(Beginning of Dataset records)
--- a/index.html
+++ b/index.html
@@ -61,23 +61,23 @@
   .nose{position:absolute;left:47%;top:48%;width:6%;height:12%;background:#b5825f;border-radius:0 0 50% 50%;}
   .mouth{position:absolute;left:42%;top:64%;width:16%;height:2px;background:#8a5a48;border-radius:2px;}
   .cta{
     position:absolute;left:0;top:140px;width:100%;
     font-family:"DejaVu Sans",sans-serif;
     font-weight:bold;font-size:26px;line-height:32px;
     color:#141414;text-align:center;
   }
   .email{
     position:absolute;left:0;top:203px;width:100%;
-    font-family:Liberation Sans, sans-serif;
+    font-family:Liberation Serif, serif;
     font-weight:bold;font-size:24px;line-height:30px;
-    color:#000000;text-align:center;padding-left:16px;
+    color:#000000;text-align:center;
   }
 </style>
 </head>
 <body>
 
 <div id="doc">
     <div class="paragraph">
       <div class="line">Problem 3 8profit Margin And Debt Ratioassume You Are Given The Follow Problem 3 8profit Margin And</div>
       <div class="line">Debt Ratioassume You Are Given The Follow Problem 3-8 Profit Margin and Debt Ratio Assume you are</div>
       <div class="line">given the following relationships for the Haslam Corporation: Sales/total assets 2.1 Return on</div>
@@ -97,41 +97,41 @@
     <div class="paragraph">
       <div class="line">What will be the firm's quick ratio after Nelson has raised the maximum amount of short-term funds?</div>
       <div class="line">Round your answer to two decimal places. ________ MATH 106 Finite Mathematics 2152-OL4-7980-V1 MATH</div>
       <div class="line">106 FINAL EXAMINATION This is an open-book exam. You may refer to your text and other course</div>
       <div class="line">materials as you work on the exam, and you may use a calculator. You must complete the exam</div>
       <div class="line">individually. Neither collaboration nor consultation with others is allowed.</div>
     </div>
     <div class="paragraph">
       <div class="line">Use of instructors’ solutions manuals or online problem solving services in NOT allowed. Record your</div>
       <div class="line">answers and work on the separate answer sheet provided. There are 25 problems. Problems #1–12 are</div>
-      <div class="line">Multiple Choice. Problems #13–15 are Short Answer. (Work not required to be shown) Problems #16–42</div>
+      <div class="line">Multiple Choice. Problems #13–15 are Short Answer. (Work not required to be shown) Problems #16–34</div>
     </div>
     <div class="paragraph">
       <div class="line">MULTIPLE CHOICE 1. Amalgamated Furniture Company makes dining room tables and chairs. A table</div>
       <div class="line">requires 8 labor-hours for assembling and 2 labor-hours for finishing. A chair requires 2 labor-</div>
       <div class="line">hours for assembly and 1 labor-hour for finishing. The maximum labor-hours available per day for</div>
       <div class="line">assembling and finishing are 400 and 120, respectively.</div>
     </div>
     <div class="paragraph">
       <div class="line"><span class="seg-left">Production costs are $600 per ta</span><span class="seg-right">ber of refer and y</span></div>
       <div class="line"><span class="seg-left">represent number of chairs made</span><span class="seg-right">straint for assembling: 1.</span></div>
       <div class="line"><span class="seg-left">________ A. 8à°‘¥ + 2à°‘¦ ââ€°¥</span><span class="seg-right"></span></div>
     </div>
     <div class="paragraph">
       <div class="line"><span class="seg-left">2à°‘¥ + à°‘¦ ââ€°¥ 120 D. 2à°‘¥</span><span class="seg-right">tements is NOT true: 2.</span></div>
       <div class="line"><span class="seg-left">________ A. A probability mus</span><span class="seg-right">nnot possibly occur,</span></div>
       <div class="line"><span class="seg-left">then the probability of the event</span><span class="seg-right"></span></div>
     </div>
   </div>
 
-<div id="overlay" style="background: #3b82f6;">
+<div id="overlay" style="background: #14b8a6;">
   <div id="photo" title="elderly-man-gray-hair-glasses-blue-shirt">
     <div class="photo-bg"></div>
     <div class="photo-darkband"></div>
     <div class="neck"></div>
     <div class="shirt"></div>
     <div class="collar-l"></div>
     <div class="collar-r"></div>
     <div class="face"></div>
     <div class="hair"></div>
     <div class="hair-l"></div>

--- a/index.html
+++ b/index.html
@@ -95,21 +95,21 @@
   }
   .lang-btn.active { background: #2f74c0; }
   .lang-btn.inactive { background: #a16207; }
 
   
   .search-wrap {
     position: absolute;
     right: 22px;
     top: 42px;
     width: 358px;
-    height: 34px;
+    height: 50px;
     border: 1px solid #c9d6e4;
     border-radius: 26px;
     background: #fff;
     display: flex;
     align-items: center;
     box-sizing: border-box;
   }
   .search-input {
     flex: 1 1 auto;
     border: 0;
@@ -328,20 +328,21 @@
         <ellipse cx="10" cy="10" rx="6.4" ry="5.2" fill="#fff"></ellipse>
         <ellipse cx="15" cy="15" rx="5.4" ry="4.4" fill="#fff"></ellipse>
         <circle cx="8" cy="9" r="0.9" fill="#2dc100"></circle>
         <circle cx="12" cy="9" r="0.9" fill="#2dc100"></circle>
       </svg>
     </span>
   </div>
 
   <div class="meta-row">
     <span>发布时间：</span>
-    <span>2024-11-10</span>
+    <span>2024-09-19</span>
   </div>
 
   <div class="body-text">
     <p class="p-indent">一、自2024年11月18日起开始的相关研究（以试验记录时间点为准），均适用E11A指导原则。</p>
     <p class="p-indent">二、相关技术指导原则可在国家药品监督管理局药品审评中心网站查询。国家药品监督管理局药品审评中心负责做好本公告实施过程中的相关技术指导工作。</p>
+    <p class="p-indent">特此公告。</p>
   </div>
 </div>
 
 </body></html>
(End of Dataset records)
» Exercise objective
Reproduce every record, making sure each one stays exactly the same.

» Expected answer
--- a/index.html
+++ b/index.html
@@ -61,23 +61,23 @@
   .nose{position:absolute;left:47%;top:48%;width:6%;height:12%;background:#b5825f;border-radius:0 0 50% 50%;}
   .mouth{position:absolute;left:42%;top:64%;width:16%;height:2px;background:#8a5a48;border-radius:2px;}
   .cta{
     position:absolute;left:0;top:140px;width:100%;
     font-family:"DejaVu Sans",sans-serif;
     font-weight:bold;font-size:26px;line-height:32px;
     color:#141414;text-align:center;
   }
   .email{
     position:absolute;left:0;top:203px;width:100%;
-    font-family:Liberation Sans, sans-serif;
+    font-family:Liberation Serif, serif;
     font-weight:bold;font-size:24px;line-height:30px;
-    color:#000000;text-align:center;padding-left:16px;
+    color:#000000;text-align:center;
   }
 </style>
 </head>
 <body>
 
 <div id="doc">
     <div class="paragraph">
       <div class="line">Problem 3 8profit Margin And Debt Ratioassume You Are Given The Follow Problem 3 8profit Margin And</div>
       <div class="line">Debt Ratioassume You Are Given The Follow Problem 3-8 Profit Margin and Debt Ratio Assume you are</div>
       <div class="line">given the following relationships for the Haslam Corporation: Sales/total assets 2.1 Return on</div>
@@ -97,41 +97,41 @@
     <div class="paragraph">
       <div class="line">What will be the firm's quick ratio after Nelson has raised the maximum amount of short-term funds?</div>
       <div class="line">Round your answer to two decimal places. ________ MATH 106 Finite Mathematics 2152-OL4-7980-V1 MATH</div>
       <div class="line">106 FINAL EXAMINATION This is an open-book exam. You may refer to your text and other course</div>
       <div class="line">materials as you work on the exam, and you may use a calculator. You must complete the exam</div>
       <div class="line">individually. Neither collaboration nor consultation with others is allowed.</div>
     </div>
     <div class="paragraph">
       <div class="line">Use of instructors’ solutions manuals or online problem solving services in NOT allowed. Record your</div>
       <div class="line">answers and work on the separate answer sheet provided. There are 25 problems. Problems #1–12 are</div>
-      <div class="line">Multiple Choice. Problems #13–15 are Short Answer. (Work not required to be shown) Problems #16–42</div>
+      <div class="line">Multiple Choice. Problems #13–15 are Short Answer. (Work not required to be shown) Problems #16–34</div>
     </div>
     <div class="paragraph">
       <div class="line">MULTIPLE CHOICE 1. Amalgamated Furniture Company makes dining room tables and chairs. A table</div>
       <div class="line">requires 8 labor-hours for assembling and 2 labor-hours for finishing. A chair requires 2 labor-</div>
       <div class="line">hours for assembly and 1 labor-hour for finishing. The maximum labor-hours available per day for</div>
       <div class="line">assembling and finishing are 400 and 120, respectively.</div>
     </div>
     <div class="paragraph">
       <div class="line"><span class="seg-left">Production costs are $600 per ta</span><span class="seg-right">ber of refer and y</span></div>
       <div class="line"><span class="seg-left">represent number of chairs made</span><span class="seg-right">straint for assembling: 1.</span></div>
       <div class="line"><span class="seg-left">________ A. 8à°‘¥ + 2à°‘¦ ââ€°¥</span><span class="seg-right"></span></div>
     </div>
     <div class="paragraph">
       <div class="line"><span class="seg-left">2à°‘¥ + à°‘¦ ââ€°¥ 120 D. 2à°‘¥</span><span class="seg-right">tements is NOT true: 2.</span></div>
       <div class="line"><span class="seg-left">________ A. A probability mus</span><span class="seg-right">nnot possibly occur,</span></div>
       <div class="line"><span class="seg-left">then the probability of the event</span><span class="seg-right"></span></div>
     </div>
   </div>
 
-<div id="overlay" style="background: #3b82f6;">
+<div id="overlay" style="background: #14b8a6;">
   <div id="photo" title="elderly-man-gray-hair-glasses-blue-shirt">
     <div class="photo-bg"></div>
     <div class="photo-darkband"></div>
     <div class="neck"></div>
     <div class="shirt"></div>
     <div class="collar-l"></div>
     <div class="collar-r"></div>
     <div class="face"></div>
     <div class="hair"></div>
     <div class="hair-l"></div>

--- a/index.html
+++ b/index.html
@@ -95,21 +95,21 @@
   }
   .lang-btn.active { background: #2f74c0; }
   .lang-btn.inactive { background: #a16207; }
 
   
   .search-wrap {
     position: absolute;
     right: 22px;
     top: 42px;
     width: 358px;
-    height: 34px;
+    height: 50px;
     border: 1px solid #c9d6e4;
     border-radius: 26px;
     background: #fff;
     display: flex;
     align-items: center;
     box-sizing: border-box;
   }
   .search-input {
     flex: 1 1 auto;
     border: 0;
@@ -328,20 +328,21 @@
         <ellipse cx="10" cy="10" rx="6.4" ry="5.2" fill="#fff"></ellipse>
         <ellipse cx="15" cy="15" rx="5.4" ry="4.4" fill="#fff"></ellipse>
         <circle cx="8" cy="9" r="0.9" fill="#2dc100"></circle>
         <circle cx="12" cy="9" r="0.9" fill="#2dc100"></circle>
       </svg>
     </span>
   </div>
 
   <div class="meta-row">
     <span>发布时间：</span>
-    <span>2024-11-10</span>
+    <span>2024-09-19</span>
   </div>
 
   <div class="body-text">
     <p class="p-indent">一、自2024年11月18日起开始的相关研究（以试验记录时间点为准），均适用E11A指导原则。</p>
     <p class="p-indent">二、相关技术指导原则可在国家药品监督管理局药品审评中心网站查询。国家药品监督管理局药品审评中心负责做好本公告实施过程中的相关技术指导工作。</p>
+    <p class="p-indent">特此公告。</p>
   </div>
 </div>
 
 </body></html>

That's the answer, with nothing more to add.